Objectively speaking... 

Adam and Allison are the cream of the crop! 

Danny was right up there with them until last night's performance. For one, he had the misfortune of following Adam's amazing performance. Anything would've sounded pedestrian after that, but he (danny) didn't help himself any by bulldozing through his song. That's what people, including me, were saying was his strength, but now Adam has upped the ante. Danny needs to show that he can be sensitive and subtle or he'll just fall further behind as time goes on. Actually, Allison needs to show the same if she's to keep up too but she's got the #2 slot all to herself now just because her natural vocal gift is so amazing. 

Everyone else is way behind those three now. Matt and Kris are very solid musicians but they simply don't stay in memory the way the top three do. 

Poor Lil is going the way of Alexis, getting worse each week now, trying to turn things around by shouting her way through every song. 
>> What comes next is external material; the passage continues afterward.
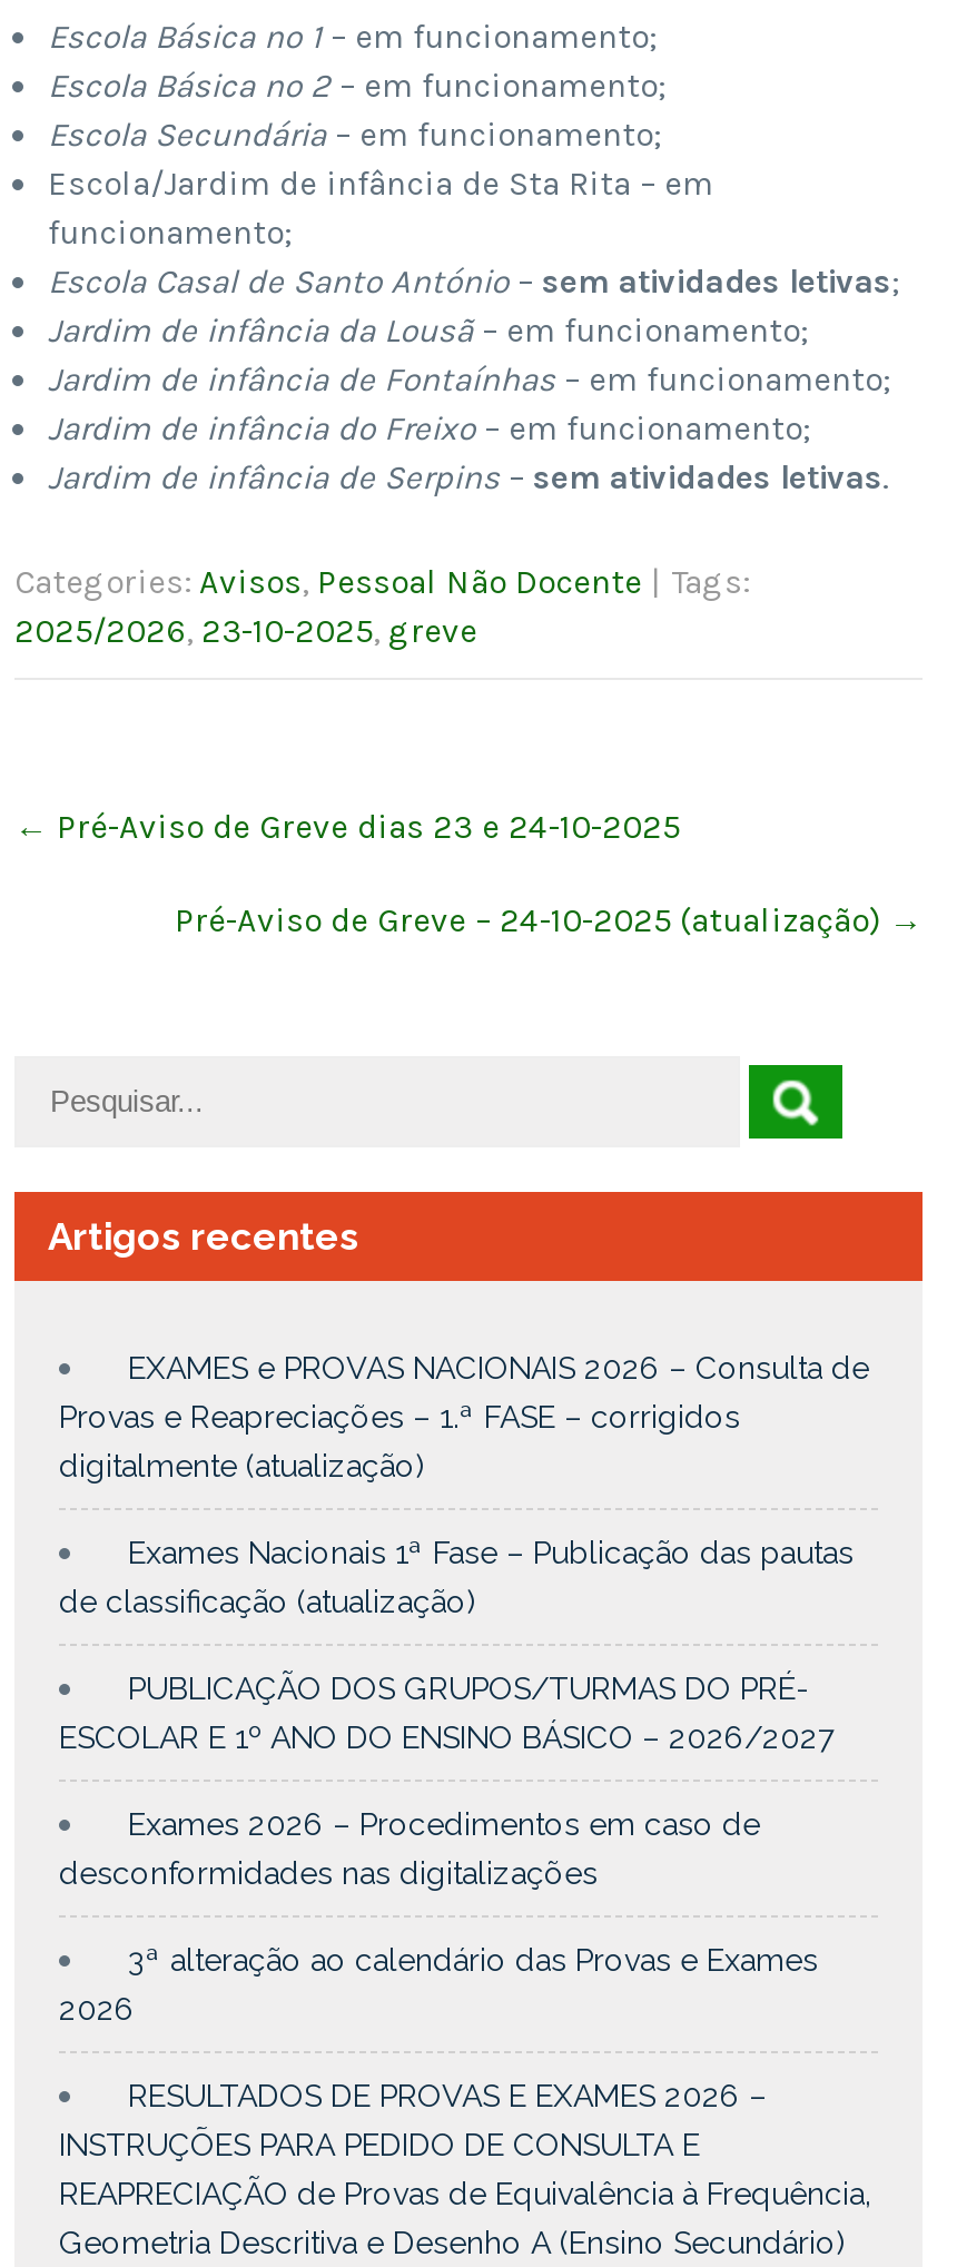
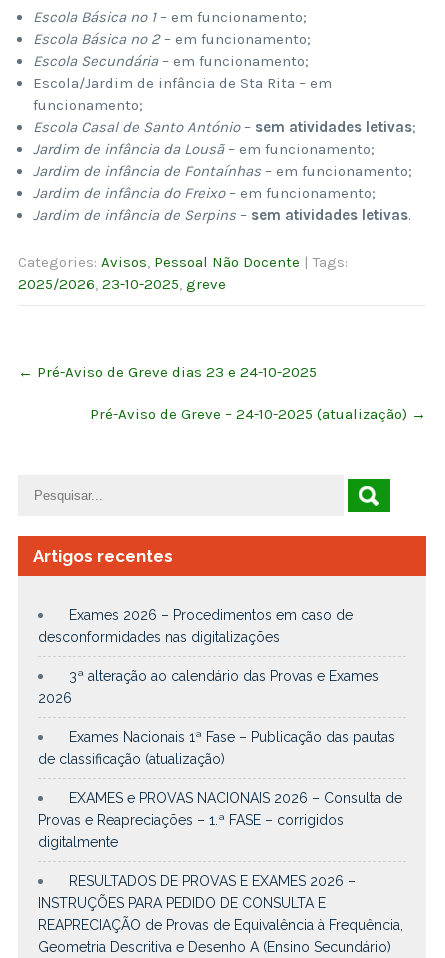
moved [59,1351,869,1620] -> [38,729,402,828]: Exames Nacionais 1ª Fase – Publicação das pautas | de classificação (atualização) | EXAMES e PROVAS NACIONAIS 2026 – Consulta de | Provas e Reapreciações – 1.ª FASE – corrigidos
[59,1449,833,1756] digitalmente (atualização) | PUBLICAÇÃO DOS GRUPOS/TURMAS DO PRÉ- | ESCOLAR E 1º ANO DO ENSINO BÁSICO – 2026/2027 -> none
moved [59,1807,818,2028] -> [38,607,379,706]: Exames 2026 – Procedimentos em caso de | desconformidades nas digitalizações | 3ª alteração ao calendário das Provas e Exames | 2026
none -> [38,834,118,850] digitalmente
If Danny bulldozed his song, Anoop simply dozed his. Really boring. zzzzzzzzzzzz . 

Poor Megan didn't have the flu to fall back on this week. It was just awful, laughable, terrible.

Michael Sarver needs to pull something out of his hat too or it's time to say goodbye. It might take a magic trick to keep him in the running tonight. He's not a bad singer but he looks and sounds the same every single time. If he was an extraordinary talent, like Allison for example, it wouldn't matter much, but he's not. He's just good and that's not good enough. 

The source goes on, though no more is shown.